Domota se défend "d'appeler à la haine raciale"

le 08 mars 2009 à 13h41 , mis à jour le 08 mars 2009 à 13h52

Le leader du LKP, visé par une enquête sur des propos litigieux tenus jeudi dénonce une "volonté affichée de faire taire le peuple guadeloupéen".

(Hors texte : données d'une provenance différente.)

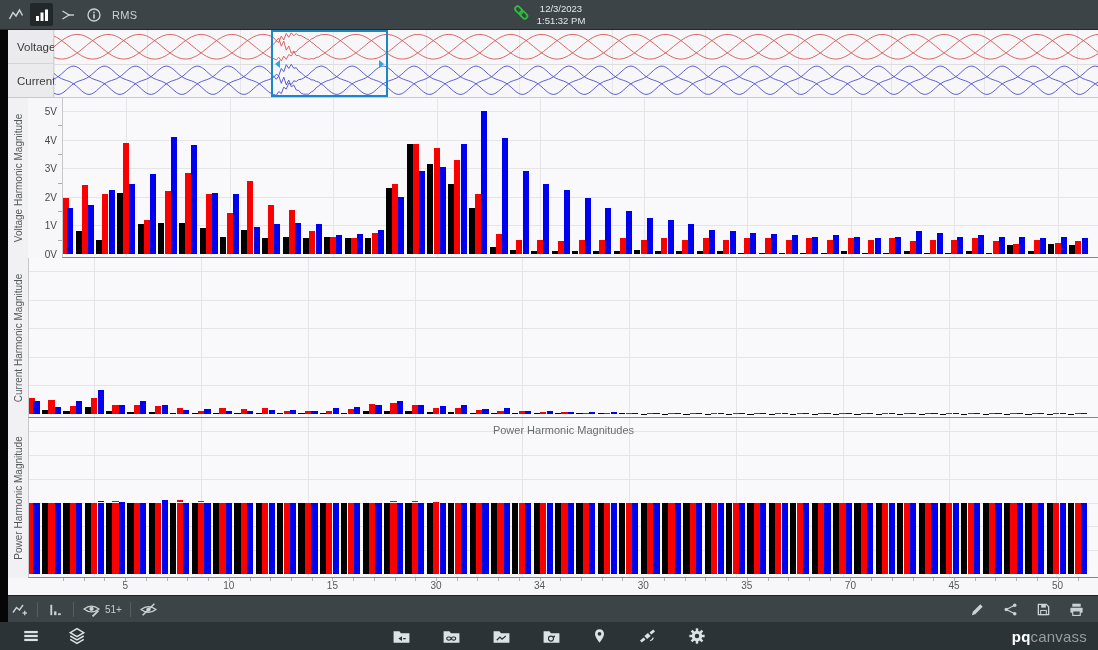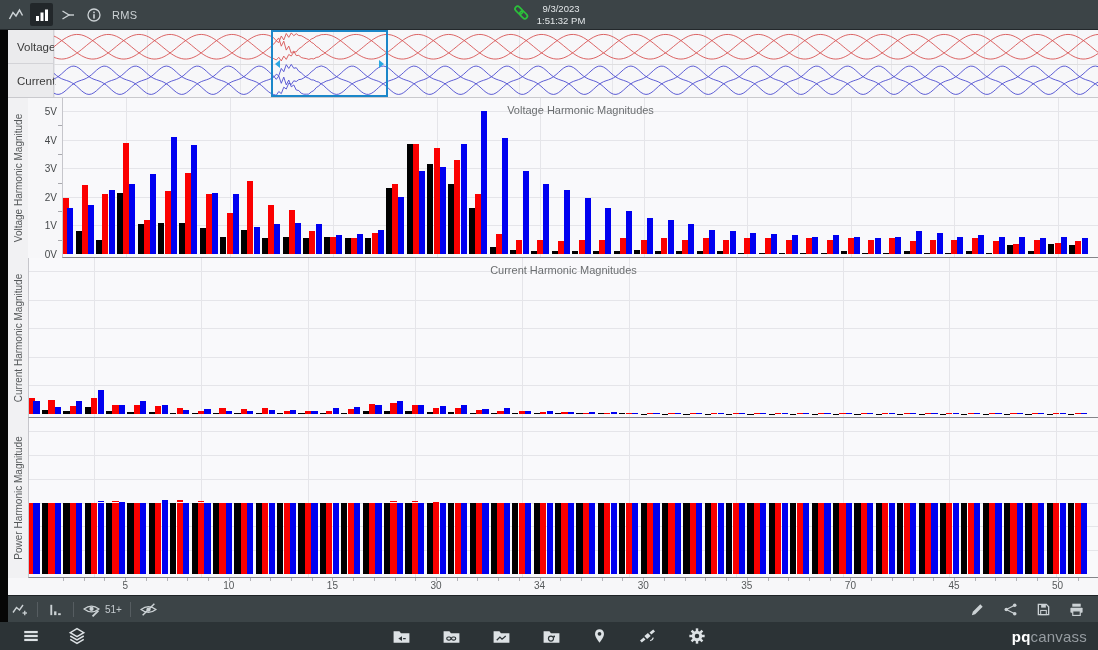--- a/index.html
+++ b/index.html
@@ -96,21 +96,21 @@
     <div class="tb-center">
       <span>
         <svg width="17" height="17" viewBox="0 0 16 16">
             <g transform="rotate(45 8 8)">
               <rect x="0.8" y="5.6" width="8.2" height="4.8" rx="2.4" fill="none" stroke="#2bc13a" stroke-width="1.6"></rect>
               <rect x="7" y="5.6" width="8.2" height="4.8" rx="2.4" fill="none" stroke="#2bc13a" stroke-width="1.6"></rect>
             </g>
           </svg>
       </span>
       <span class="dt">
-        <span>9/3/2023</span><br>
+        <span>12/3/2023</span><br>
         <span>1:51:32 PM</span>
       </span>
     </div>
   </header>
 
   <div class="left-black"></div>
 
   <section class="wave-strip">
     <div class="wave-label-col">
       <div class="wave-label">Voltage</div>
@@ -144,21 +144,20 @@
         <div class="minortick" style="top: 55.9px;"></div>
         <div class="ytick" style="top: 70.2px;">3V</div>
         <div class="minortick" style="top: 84.5px;"></div>
         <div class="ytick" style="top: 98.8px;">2V</div>
         <div class="minortick" style="top: 113.1px;"></div>
         <div class="ytick" style="top: 127.4px;">1V</div>
         <div class="minortick" style="top: 141.7px;"></div>
         <div class="ytick" style="top: 156px;">0V</div>
       </div>
     <div class="plot" id="plot0">
-      <div class="chart-title">Voltage Harmonic Magnitudes</div>
     <div class="gridh" style="top: 13px;"></div>
         <div class="gridh" style="top: 41.6px;"></div>
         <div class="gridh" style="top: 70.2px;"></div>
         <div class="gridh" style="top: 98.8px;"></div>
         <div class="gridh" style="top: 127.4px;"></div>
         <div class="gridv" style="left: 6.1%;"></div>
         <div class="gridv" style="left: 16.1%;"></div>
         <div class="gridv" style="left: 26.1%;"></div>
         <div class="gridv" style="left: 36.1%;"></div>
         <div class="gridv" style="left: 46.1%;"></div>
@@ -318,21 +317,20 @@
         <div class="bar" style="left: 96.41%; width: 0.58%; top: 138.8px; height: 17.2px; background: rgb(0, 0, 240);"></div>
         <div class="bar" style="left: 98.41%; width: 0.58%; top: 140.3px; height: 15.7px; background: rgb(0, 0, 240);"></div>
       </div>
   </section>
 
   <section class="chart">
     <div class="rot-col">
       <span class="rot-label">Current Harmonic Magnitude</span>
     </div>
     <div class="plot" id="plot1">
-      <div class="chart-title">Current Harmonic Magnitudes</div>
     <div class="gridh" style="top: 13px;"></div>
         <div class="gridh" style="top: 41.6px;"></div>
         <div class="gridh" style="top: 70.2px;"></div>
         <div class="gridh" style="top: 98.8px;"></div>
         <div class="gridh" style="top: 127.4px;"></div>
         <div class="gridv" style="left: 6.1%;"></div>
         <div class="gridv" style="left: 16.1%;"></div>
         <div class="gridv" style="left: 26.1%;"></div>
         <div class="gridv" style="left: 36.1%;"></div>
         <div class="gridv" style="left: 46.1%;"></div>
@@ -492,20 +490,21 @@
         <div class="bar" style="left: 96.41%; width: 0.58%; top: 155.1px; height: 1px; background: rgb(0, 0, 240);"></div>
         <div class="bar" style="left: 98.41%; width: 0.58%; top: 154.9px; height: 1.1px; background: rgb(0, 0, 240);"></div>
       </div>
   </section>
 
   <section class="chart">
     <div class="rot-col">
       <span class="rot-label">Power Harmonic Magnitude</span>
     </div>
     <div class="plot" id="plot2">
+      <div class="chart-title">Power Harmonic Magnitudes</div>
     <div class="gridh" style="top: 13px;"></div>
         <div class="gridh" style="top: 36.8px;"></div>
         <div class="gridh" style="top: 60.7px;"></div>
         <div class="gridh" style="top: 84.5px;"></div>
         <div class="gridh" style="top: 108.3px;"></div>
         <div class="gridh" style="top: 132.2px;"></div>
         <div class="gridv" style="left: 6.1%;"></div>
         <div class="gridv" style="left: 16.1%;"></div>
         <div class="gridv" style="left: 26.1%;"></div>
         <div class="gridv" style="left: 36.1%;"></div>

Elie Domota, leader du LKP Elie Domota, leader du LKP © LCI

Elie Domota a réagi dimanche, quelques heures après l'annonce de l'ouverture d'une enquête judiciaire pour incitation à la haine raciale sur des propos polémiques qu'il a tenus jeudi. Le chef de file du LKP avait affirmé que les entrepreneurs qui refuseraient l'accord d'augmentation de 200 euros des bas salaires devraient "quitter la Guadeloupe" et qu'il ne laisserait pas "une bande de békés rétablir l'esclavage". Il évoquait ainsi les descendants des colons blancs accusés de contrôler l'économie des Antilles françaises.
 
"Il ne s'agit pas du tout d'un appel à la haine raciale", a-t-il expliqué sur i-Télé et France info, dénonçant une "volonté affichée de faire taire le peuple guadeloupéen". Si un procès devait être tenu, le leader du LKP a assuré qu'il demanderait qu'il soit radio-télévisé, afin que "le monde entier" puisse constater ce qui se passe en Guadeloupe.
 
Henri Guaino : "Toute incitation à la haine est inacceptable"
 
L'un des avocats du LKP a estimé que cette action judiciaire relevait de la "provocation", les propos d'Elie Domota sur les békés reflétant selon lui une "réalité historique. L'état de droit sera appliqué, nous sommes dans une République, nous sommes dans une démocratie", a répondu dimanche Henri Guaino, conseiller spécial de Nicolas Sarkozy, sur radio J. "Toute incitation à la violence, à la haine raciale et tout usage de la force et de la brutalité dans une République comme la nôtre est inacceptable", a-t-il ajouté. Henri Guaino a cependant souligné qu'il y avait eu "de part et d'autre" des propos "qui ne sont pas dignes d'une République comme la nôtre et qui s'apparentent à une approche raciale des problèmes".
 
Le préfet de Guadeloupe Nicolas Desforges et le porte-parole de l'UMP Frédéric Lefebvre se sont aussi inquiétés des déclarations d'Elie Domota. Frédéric Lefebvre a ainsi dénoncé les "opérations d'intimidation" menées par "des sortes de tontons macoutes du LKP en Guadeloupe", une allusion à la milice paramilitaire créée par un ancien dictateur de Haïti au début des années 1960.